In other words, at high b-values, the resolution limit for PTE waveform will not be significantly improved by applying stronger gradients.

We compare the resolution limit for axonal diameter mapping using LTE (D.6), PTE (D.7), and STE (D.5) within total time = 30 ms for diffusion gradient application.

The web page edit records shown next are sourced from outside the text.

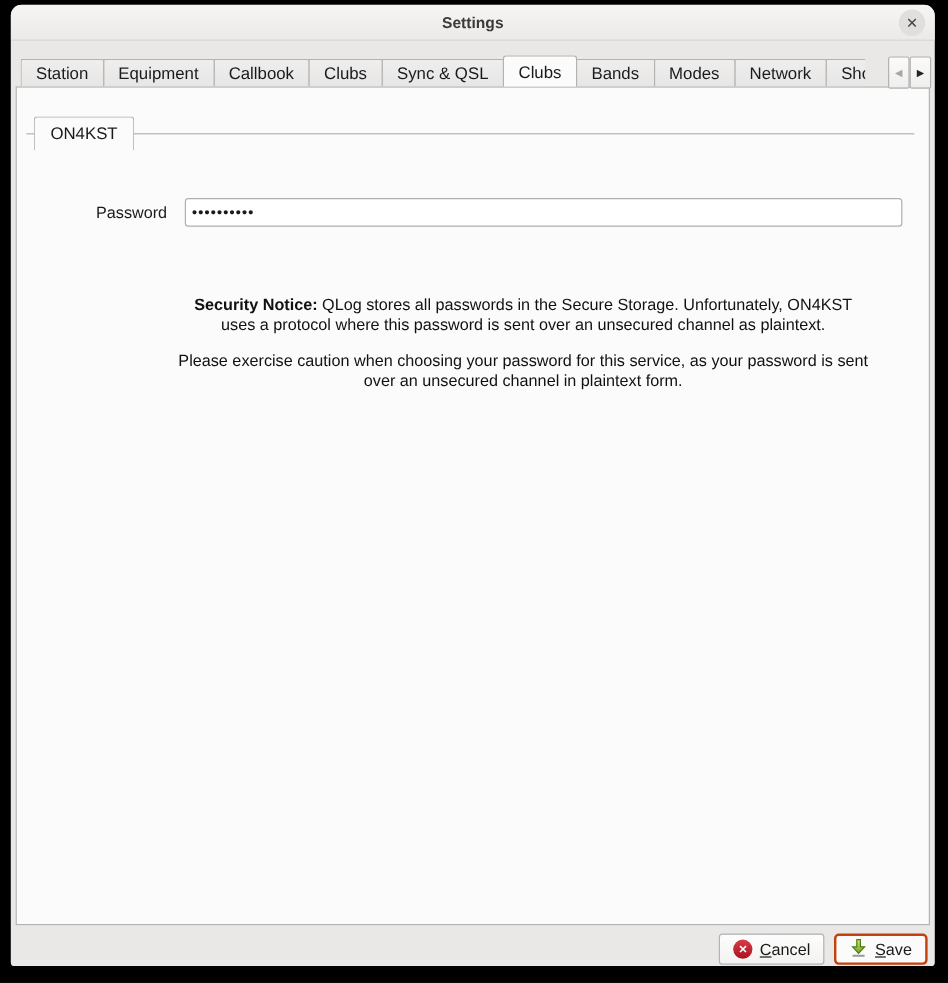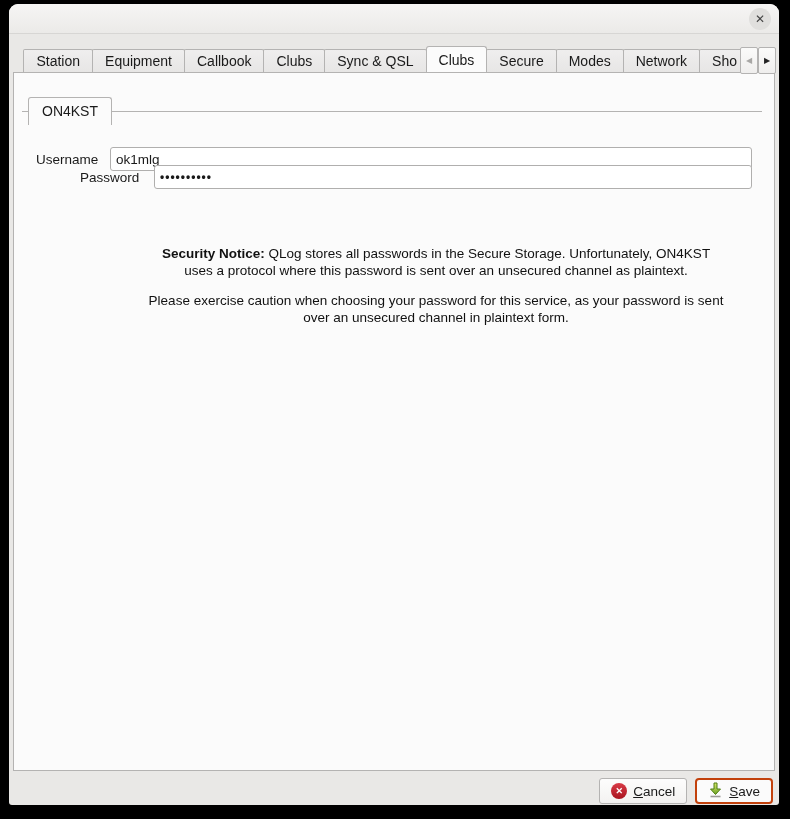"Settings" span.title { html: none -> <span>Settings</span> }
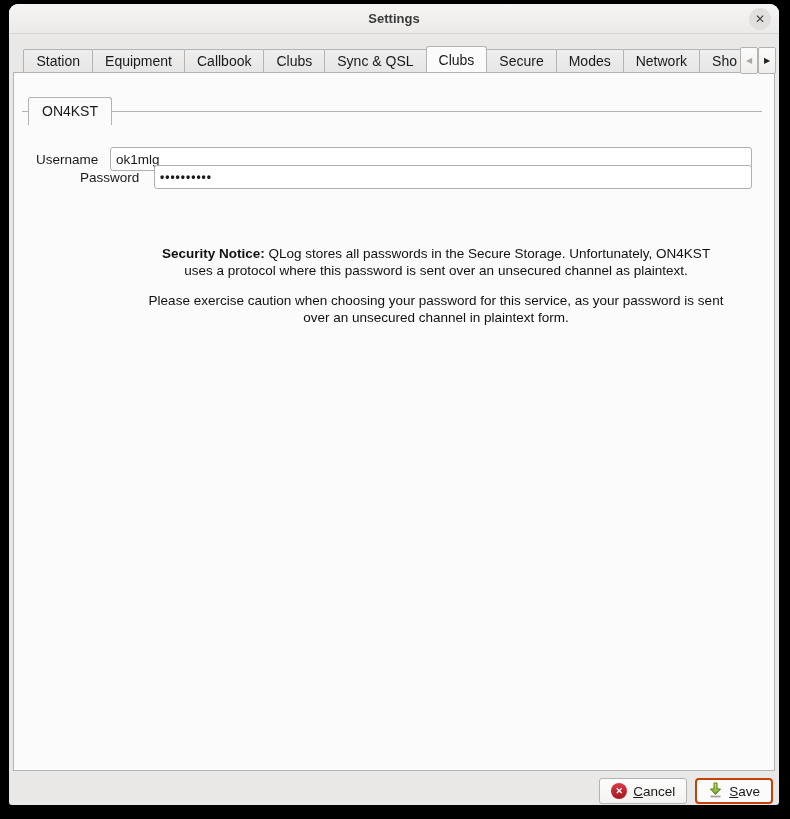"Station" .tabbar { justify-content: flex-end -> none; right: 30px -> 58px }
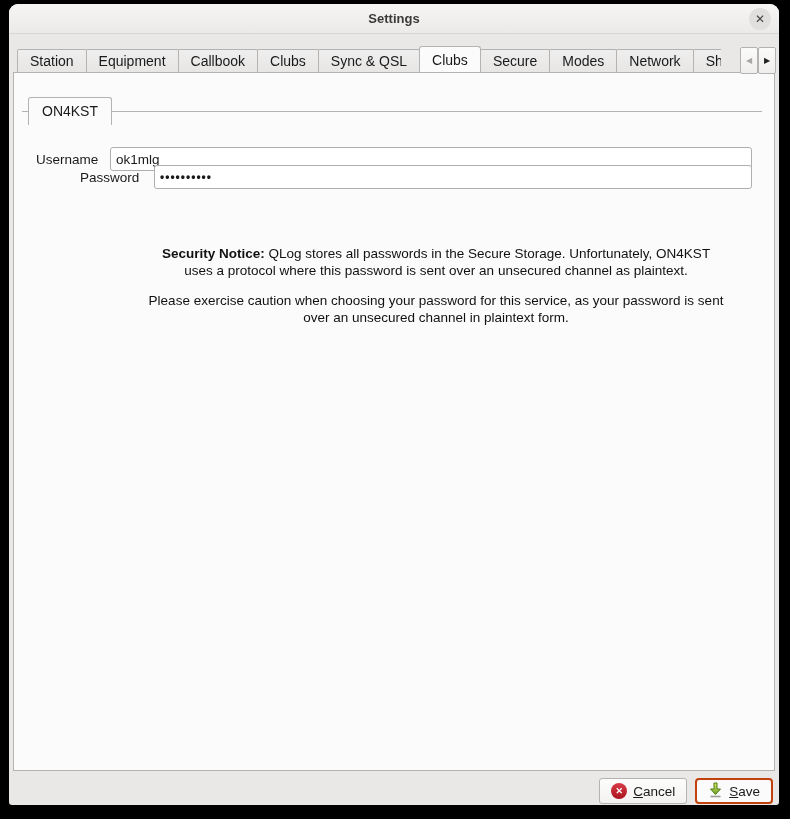"Secure" div.tab { text: Secure -> Bands }
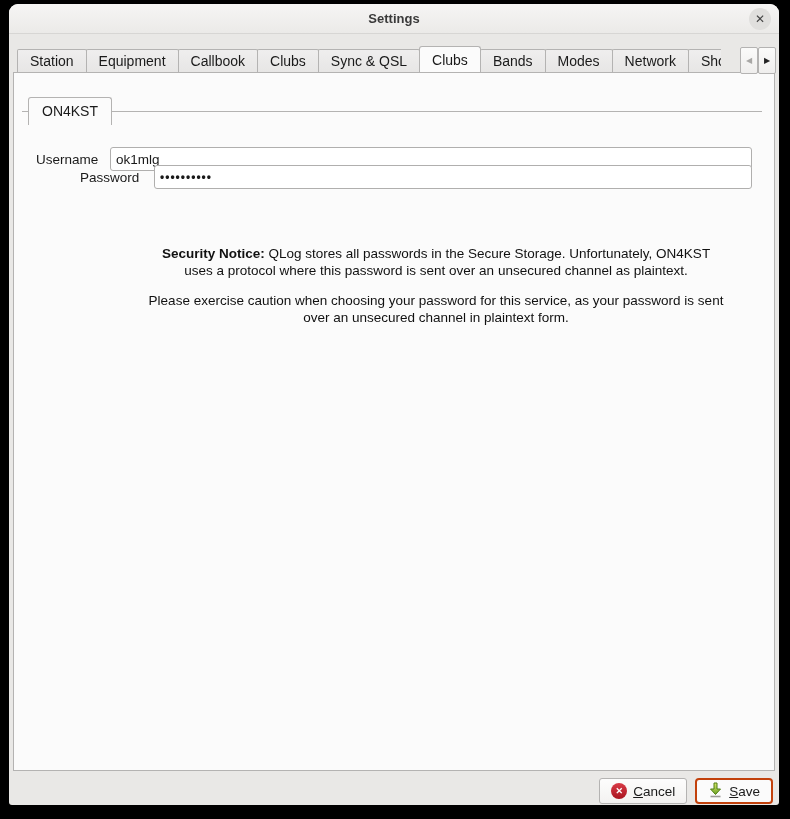"Username" div.form-row { html: <div> <label>Username</label> <input> </div> -> none }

The LTE waveform is initialized with a pulsed-gradient sequence of an inter-pulse duration $\mathrm{\Delta }=20\mathrm{m}\mathrm{s}$ and a pulse width $\delta =10\mathrm{m}\mathrm{s}$. The LTE, PTE, and STE are optimized and Maxwell-compensated based on a b-value maximizing framework (Szczepankiewicz et al., 2019), where we set the maximal gradient strength and slew rate at $500\mathrm{m}\mathrm{T}/\mathrm{m}$ and $600\mathrm{T}/\mathrm{m}/\mathrm{s}$ to create the waveform, consistent with the spec of Connectom 2.0 scanner (Huang et al., 2021). Then we scale the diffusion gradient amplitude for a given b-value without applying constraints on maximal gradient strength and slew rate. The resolution limit is calculated for $\mathrm{S}\mathrm{N}\mathrm{R}=100,n=60$, and $z_{\alpha }=1.64$ for $\alpha =0.05$. The intrinsic diffusivity and axial diffusivity are fixed at $D_0=2\mu {\mathrm{m}}^2/\mathrm{m}\mathrm{s}$ and $D_a^{\parallel }=1.7\mu {\mathrm{m}}^2/\mathrm{m}\mathrm{s}$. For a given b-value, PTE and STE provide slightly smaller (i.e., better) resolution limit than LTE for b-value $<10\mathrm{m}\mathrm{s}/\mu {\mathrm{m}}^2$ and $<5\mathrm{m}\mathrm{s}/\mu {\mathrm{m}}^2$, respectively (Figure D.1). However, for a given maximal gradient strength (e.g., 300 mT/m for Connectom scanner 1.0 (Fan et al., 2022)), PTE and STE can only achieve much smaller b-values, where the intra- and extra-axonal signals are difficult to distinguish. Therefore, LTE is still the most efficient waveform for axonal diameter mapping so far.

Figure D.1:

Resolution limit, i.e., smallest detectable axon size $r_{\mathrm{m}\mathrm{i}\mathrm{n}}(\mathbf{B})$, for axonal diameter mapping using LTE (D.6), PTE (D.7), and STE (D.5) waveform. For a given b-value, PTE and STE lead to slightly smaller resolution limit than LTE for b-value $<10\mathrm{m}\mathrm{s}/\mu {\mathrm{m}}^2$ and $<5\mathrm{m}\mathrm{s}/\mu {\mathrm{m}}^2$, respectively. However, PTE and STE require much larger gradient strength to achieve the same b-values.